I have also tried with lower batch sizes: 50, 40, 32 and they also lead to an OOM error. I could get batch_size=2 to work though.
I have also tried to not bypass the router and send 60 concurrent requests with sequence+decode lengths = 8000 and this DOES WORK, so I do NOT understand why it does not work when bypassing the router if the router is only really preventing you from going over the MAX_BATCH_TOTAL_TOKENS which I am explicitly not going over when using text-generation-benchmark. What am I missing?

Grafana dashboard of tgi_batch_current_max_tokens when going through the router (423k tokens in a batch very close to the inferred MAX_BATCH_TOTAL_TOKENS) Screenshot 2024-04-30 at 12 42 32

Apr 30 '24 10:04 martinigoyanes

Same problem here as well.

Apr 30 '24 10:04 fhkingma

@Narsil do you have any thoughts on why this could be happening?
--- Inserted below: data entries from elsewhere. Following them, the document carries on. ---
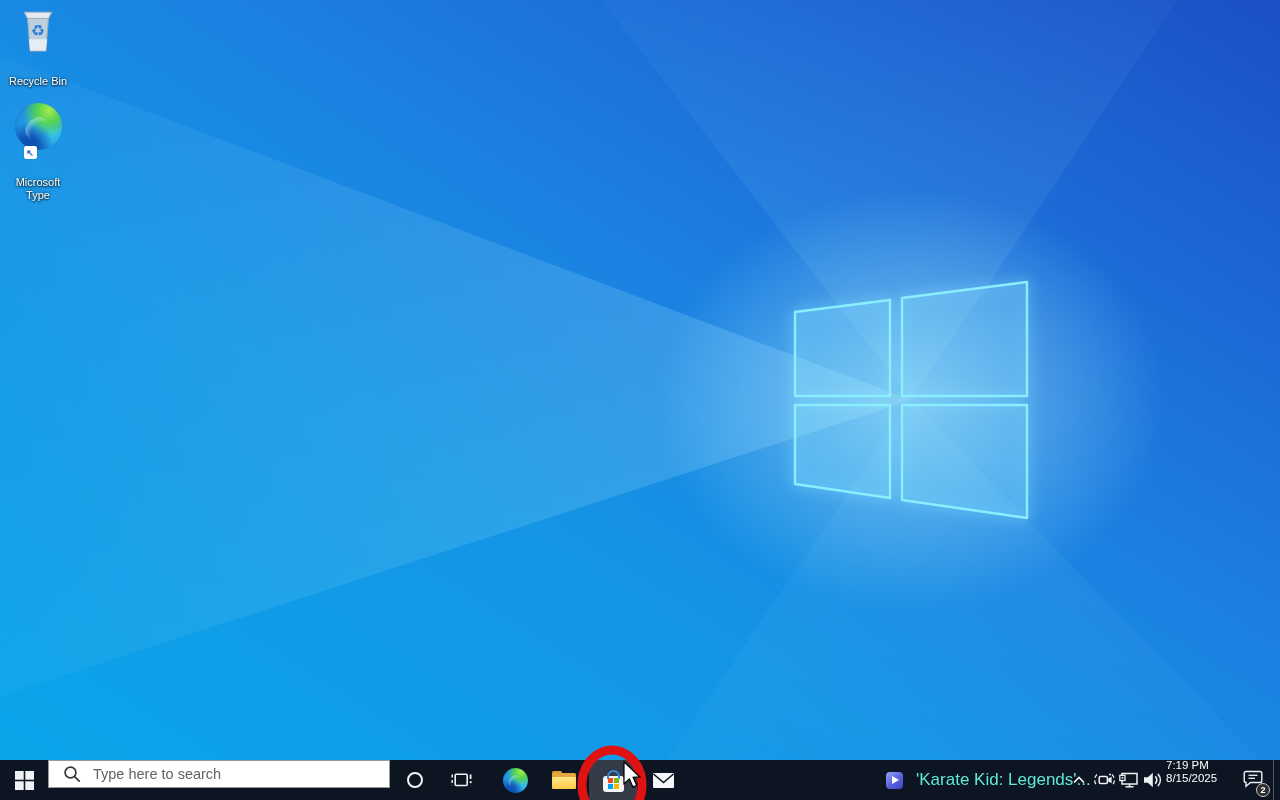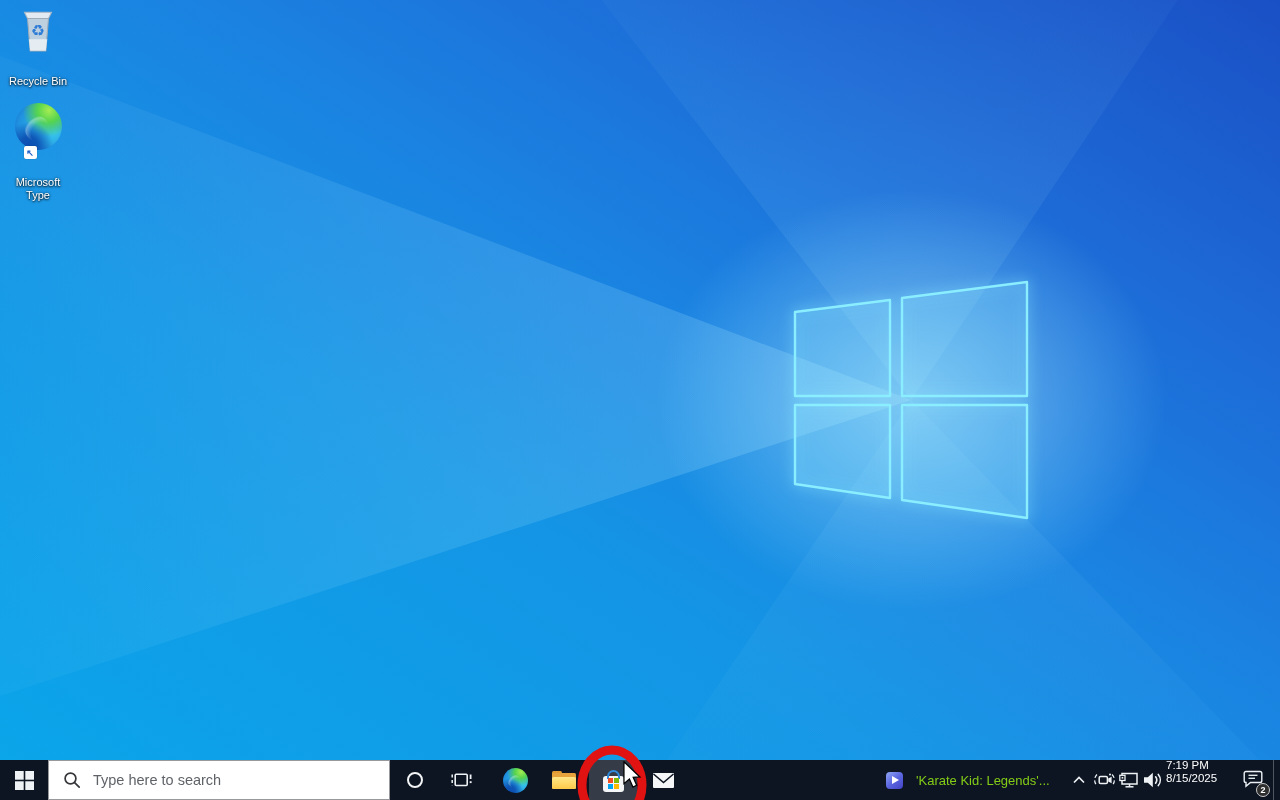--- a/index.html
+++ b/index.html
@@ -71,21 +71,21 @@
   .taskbar{
     position:absolute;left:0;top:760px;width:1280px;height:40px;
     background:#0d1522;display:flex;align-items:stretch;color:#fff;
   }
   .tb-btn{
     position:absolute;top:0;height:40px;display:flex;align-items:center;
     justify-content:center;cursor:pointer;
   }
   .start-button{left:0;width:48px;}
   .search-box{
-    position:absolute;left:48px;top:0;width:342px;height:40px;background:#fff;
+    position:absolute;left:48px;top:0;width:342px;height:28px;background:#fff;
     border:1px solid #97999c;display:flex;align-items:center;padding-left:14px;gap:10px;
   }
   .search-box input{
     border:none;outline:none;font-size:14.5px;color:#3c4043;width:260px;
     font-family:"Liberation Sans",sans-serif;background:transparent;
   }
   .search-box input::placeholder{color:#5f6368;opacity:1;}
   .cortana{left:393px;width:44px;}
   .cortana-ring{width:16px;height:16px;border-radius:50%;border:2.4px solid #f2f4f6;}
   .task-view{left:439px;width:46px;}
@@ -114,21 +114,21 @@
     position:absolute;left:872px;top:0;width:196px;height:40px;display:flex;
     align-items:center;gap:13px;padding-left:14px;cursor:pointer;
   }
   .media-icon{
     width:17px;height:17px;border-radius:4px;flex:0 0 auto;
     background:linear-gradient(140deg,#90a7f5 0%,#5b66e0 50%,#4343c6 100%);
     display:flex;align-items:center;justify-content:center;
   }
   .media-play{width:0;height:0;border-left:7px solid #fff;
     border-top:4.5px solid transparent;border-bottom:4.5px solid transparent;margin-left:2px;}
-  .media-label{font-size:13px;color:#84cc16;white-space:nowrap;}
+  .media-label{font-size:17px;color:#5eead4;white-space:nowrap;}
 
   .tray-chevron{left:1064px;width:30px;}
   .tray-meet{left:1092px;width:24px;}
   .tray-network{left:1116px;width:24px;}
   .tray-volume{left:1140px;width:26px;}
   .clock{
     position:absolute;left:1166px;top:0;width:62px;height:24px;display:flex;
     flex-direction:column;align-items:flex-start;justify-content:center;cursor:pointer;
   }
   .clock div{font-size:11.5px;line-height:13.5px;color:#fff;}

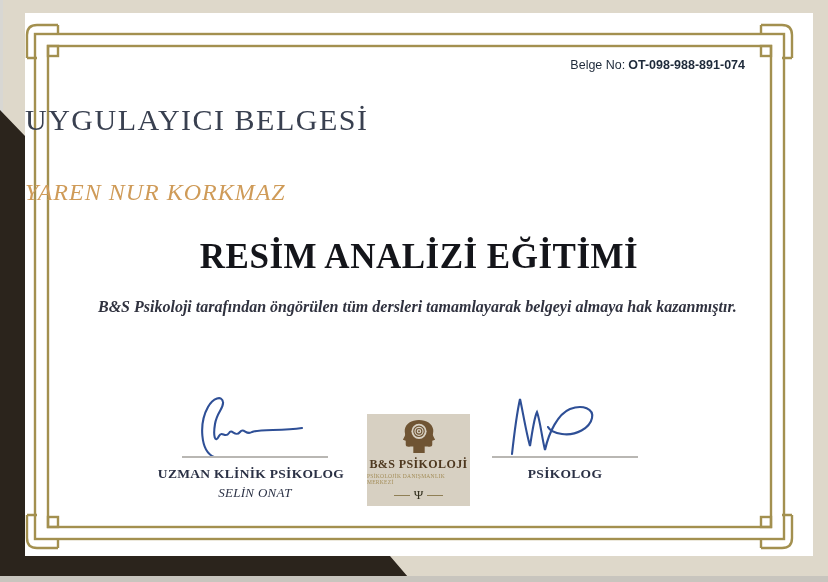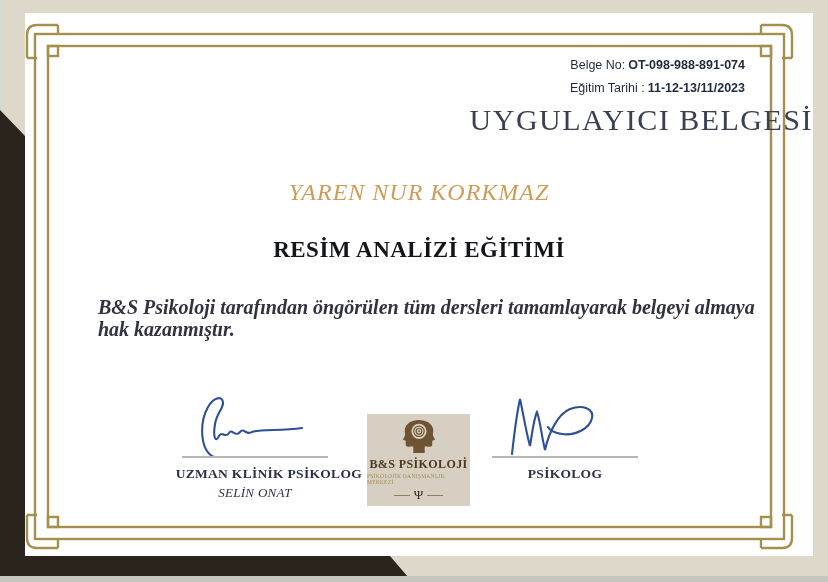--- a/index.html
+++ b/index.html
@@ -28,40 +28,40 @@
     position:absolute; top:54px; right:83px;
     text-align:right;
     font-family:"Liberation Sans", sans-serif;
     font-size:12.5px; line-height:23px;
     color: var(--navy_ink, #1e2a3a);
   }
   .meta .val { font-weight:bold; margin-left:3px; }
 
   .cert-title {
     position:absolute; left:25px; top:103px; width:788px;
-    text-align:right;
+    text-align:left;
     font-size:30px; letter-spacing:1.5px;
     color: var(--title_ink, #394050);
   }
   .recipient {
     position:absolute; left:25px; top:179px; width:788px;
-    text-align:center; font-style:italic;
+    font-style:italic;
     font-size:24px; letter-spacing:1px;
     color: var(--name_gold, #cf9b58);
   }
   .course {
     position:absolute; left:25px; top:237px; width:788px;
     text-align:center; font-weight:bold;
-    font-size:23px; letter-spacing:0.5px;
+    font-size:35px; letter-spacing:0.5px;
     color: var(--course_ink, #14151a);
   }
   .desc {
     position:absolute; left:98px; top:296px; width:665px;
     font-weight:bold; font-style:italic;
-    font-size:20px; line-height:22px;
+    font-size:16px; line-height:22px;
     color: var(--desc_ink, #30323f);
   }
 
   .sig-svg { position:absolute; }
   .sig-svg path { fill:none; stroke: var(--sig_blue, #2e4f96); stroke-width:2.1; stroke-linecap:round; }
   .sig-line {
     position:absolute; height:2px;
     background: var(--sig_line, #b9b7b3);
   }
   .sig-title {
@@ -121,36 +121,35 @@
     <path class="gl" d="M 58,548 H 37 Q 27,548 27,538 V 515 M 58,548 V 538 M 27,515 H 37"></path>
 
     <rect class="gl" x="48" y="46" width="10" height="10"></rect>
     <rect class="gl" x="761" y="46" width="10" height="10"></rect>
     <rect class="gl" x="48" y="517" width="10" height="10"></rect>
     <rect class="gl" x="761" y="517" width="10" height="10"></rect>
   </svg>
 
   <div class="meta">
     <div><span>Belge No:</span><span class="val">OT-098-988-891-074</span></div>
-    <div><span>Eğitim Tarihi :</span><span class="val">11-12-13/11/2023</span></div>
   </div>
 
   <div class="cert-title">UYGULAYICI BELGESİ</div>
   <div class="recipient">YAREN NUR KORKMAZ</div>
   <div class="course">RESİM ANALİZİ EĞİTİMİ</div>
 
   <div class="desc">
     <div>B&amp;S Psikoloji tarafından öngörülen tüm dersleri tamamlayarak belgeyi almaya hak kazanmıştır.</div>
   </div>
 
   <svg class="sig-svg" style="left:186px; top:393px;" width="120" height="68" viewBox="0 0 120 68">
     <path d="M 28,64 C 14,58 13,30 22,14 C 27,5 36,2 37,9 C 38,15 31,19 29,31 C 27,43 29,51 33,43 C 36,37 39,46 43,40 C 46,35 49,45 54,39 C 58,34 60,43 66,39 C 73,36 95,38 116,35"></path>
   </svg>
   <div class="sig-line" style="left:182px; top:456px; width:146px;"></div>
-  <div class="sig-title" style="left:152px; top:466px;text-align:right;">UZMAN  KLİNİK PSİKOLOG</div>
+  <div class="sig-title" style="left:146px; top:466px;">UZMAN  KLİNİK PSİKOLOG</div>
   <div class="sig-name" style="left:150px; top:485px;">SELİN ONAT</div>
 
   <div class="logo-box">
     <svg class="logo-faces" width="44" height="36" viewBox="0 0 44 38">
       <path class="head" d="M 22,1 C 14,1 8,5 7,11 C 6.5,14 8,16 7,18 L 5,22 L 8,23 L 8,27 C 8,29 10,30 13,29 L 16,29 L 16,36 L 28,36 L 28,29 L 31,29 C 34,30 36,29 36,27 L 36,23 L 39,22 L 37,18 C 36,16 37.5,14 37,11 C 36,5 30,1 22,1 Z"></path>
       <circle class="spiral-bg" cx="22" cy="13" r="8"></circle>
       <circle class="spiral-ring" cx="22" cy="13" r="5.5"></circle>
       <circle class="spiral-ring" cx="22" cy="13" r="3"></circle>
       <circle cx="22" cy="13" r="1" fill="#6f5433"></circle>
     </svg>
May 03 '24 09:05 martinigoyanes

@OlivierDehaene maybe you have some insights on this matter?

Thank you for your time!

May 06 '24 10:05 martinigoyanes

Hey @Venkat2811 , maybe you could enlighten me on this area? Would really appreciate it!

May 12 '24 13:05 martinigoyanes

Hey @martinigoyanes ,

Just taking a stab at the issue here. Without knowing actual model config, as per this article: The amount of GPU memory consumed scales with the base model size + the length of the token sequence.
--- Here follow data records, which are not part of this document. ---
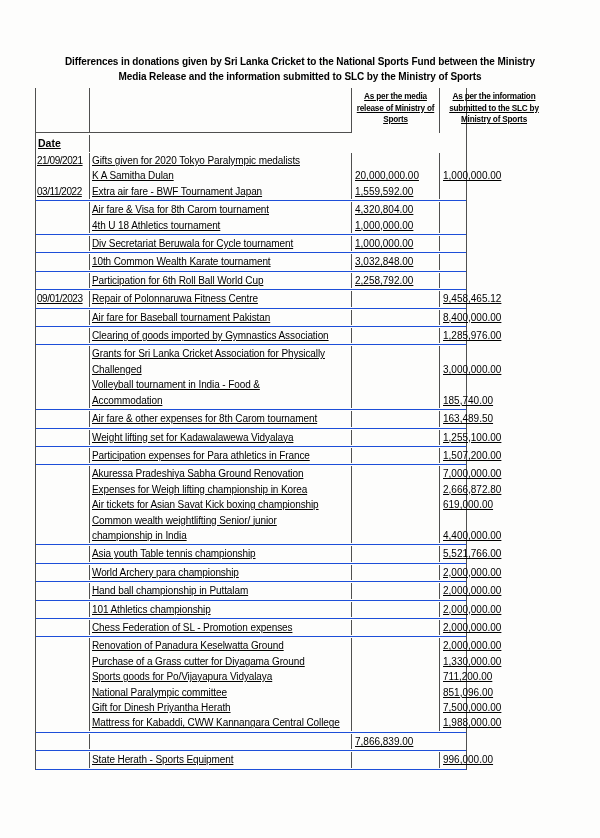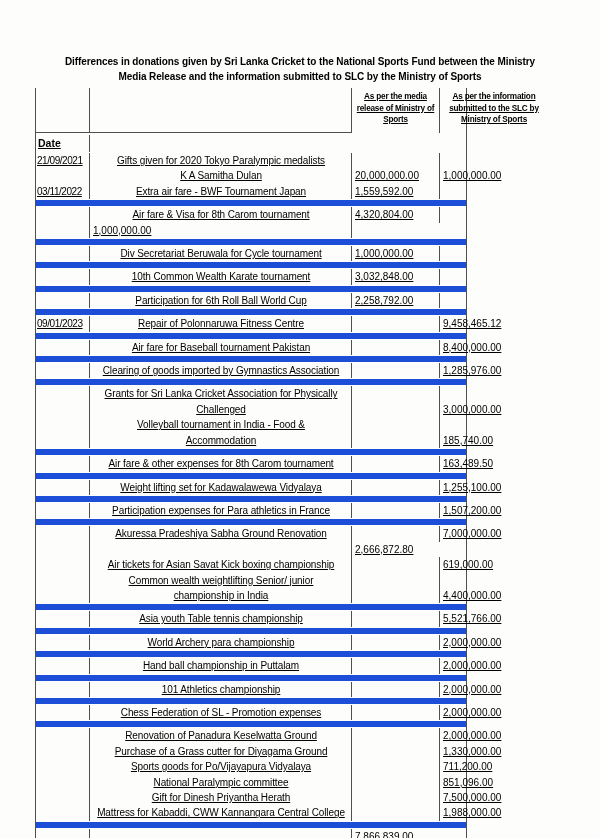--- a/index.html
+++ b/index.html
@@ -22,24 +22,24 @@
   .vline{border-right:1px solid #4f4f4f;}
   
   .header-row{height:45px;}
   .header-row .cell{padding-top:3px;}
   .hdr-underline{border-bottom:1px solid #4f4f4f;}
   .hdr-amount{font-weight:bold;font-size:8.2px;letter-spacing:-0.2px;text-align:center;line-height:11.5px;}
   .hdr-amount div{white-space:nowrap;}
   .date-row{height:19px;align-items:end;}
   .date-label{font-weight:bold;font-size:10.5px;padding-left:2px;line-height:17px;}
   
-  .block{border-bottom:6px solid #1d4ed8;padding:1px 0;}
+  .block{border-bottom:1px solid #1d4ed8;padding:1px 0;}
   .row{line-height:15.4px;font-size:10px;}
   .date-cell{letter-spacing:-0.45px;padding-left:1px;white-space:nowrap;}
-  .description-cell{letter-spacing:-0.1px;padding:0 1px 0 2px;white-space:nowrap;text-align:center;}
+  .description-cell{letter-spacing:-0.1px;padding:0 1px 0 2px;white-space:nowrap;}
   .media-amount-cell,.slc-amount-cell{padding-left:3px;white-space:nowrap;}
   .small-text{font-size:10px;}
 </style>
 </head>
 <body>
 
 <div class="page">
 
   <div class="title">
     <div>Differences in donations given by Sri Lanka Cricket to the National Sports Fund between the Ministry</div>
@@ -93,20 +93,21 @@
         </div>
         <div class="block">
           <div class="grid4 row">
             <div class="cell date-cell vline"></div>
             <div class="cell description-cell vline">Air fare &amp; Visa for 8th Carom tournament</div>
             <div class="cell media-amount-cell vline">4,320,804.00</div>
             <div class="cell slc-amount-cell"></div>
           </div>
           <div class="grid4 row">
             <div class="cell date-cell vline"></div>
+            <div class="cell description-cell vline">4th U 18 Athletics tournament</div>
             <div class="cell media-amount-cell vline">1,000,000.00</div>
             <div class="cell slc-amount-cell"></div>
           </div>
         </div>
         <div class="block">
           <div class="grid4 row">
             <div class="cell date-cell vline"></div>
             <div class="cell description-cell vline">Div Secretariat Beruwala for Cycle tournament</div>
             <div class="cell media-amount-cell vline">1,000,000.00</div>
             <div class="cell slc-amount-cell"></div>
@@ -204,20 +205,21 @@
         </div>
         <div class="block">
           <div class="grid4 row">
             <div class="cell date-cell vline"></div>
             <div class="cell description-cell vline">Akuressa Pradeshiya Sabha Ground Renovation</div>
             <div class="cell media-amount-cell vline"></div>
             <div class="cell slc-amount-cell">7,000,000.00</div>
           </div>
           <div class="grid4 row">
             <div class="cell date-cell vline"></div>
+            <div class="cell description-cell vline">Expenses for Weigh lifting championship in Korea</div>
             <div class="cell media-amount-cell vline"></div>
             <div class="cell slc-amount-cell">2,666,872.80</div>
           </div>
           <div class="grid4 row">
             <div class="cell date-cell vline"></div>
             <div class="cell description-cell vline">Air tickets for Asian Savat Kick boxing championship</div>
             <div class="cell media-amount-cell vline"></div>
             <div class="cell slc-amount-cell">619,000.00</div>
           </div>
           <div class="grid4 row">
Base model size: 14GB (2*7B param model), 80GB - 14GB = 66GB available for inference During pre-fill: 53 * 4k seq_len = 53 * 4 * 1 GB = 212 GB (as per article, 1 token requires ~1MB)

Resulting in error during prefill:

2024-04-30T10:35:01.733254Z ERROR prefill{id=0 size=53}:prefill{id=0 size=53}: text_generation_client: router/client/src/lib.rs:33: Server error: CANCELLED

torch.cuda.OutOfMemoryError: CUDA out of memory. Tried to allocate 11.32 GiB. GPU 0 has a total capacty of 79.14 GiB of which 3.98 GiB is free. Process 2218444 has 75.15 GiB memory in use. Of the allocated memory 73.66 GiB is allocated by PyTorch, and 963.77 MiB is reserved by PyTorch but unallocated. If reserved but unallocated memory is large try setting max_split_size_mb to avoid fragmentation. See documentation for Memory Management and PYTORCH_CUDA_ALLOC_CONF

This worked for you:

I have also tried with lower batch sizes: 50, 40, 32 and they also lead to an OOM error. I could get batch_size=2 to work though.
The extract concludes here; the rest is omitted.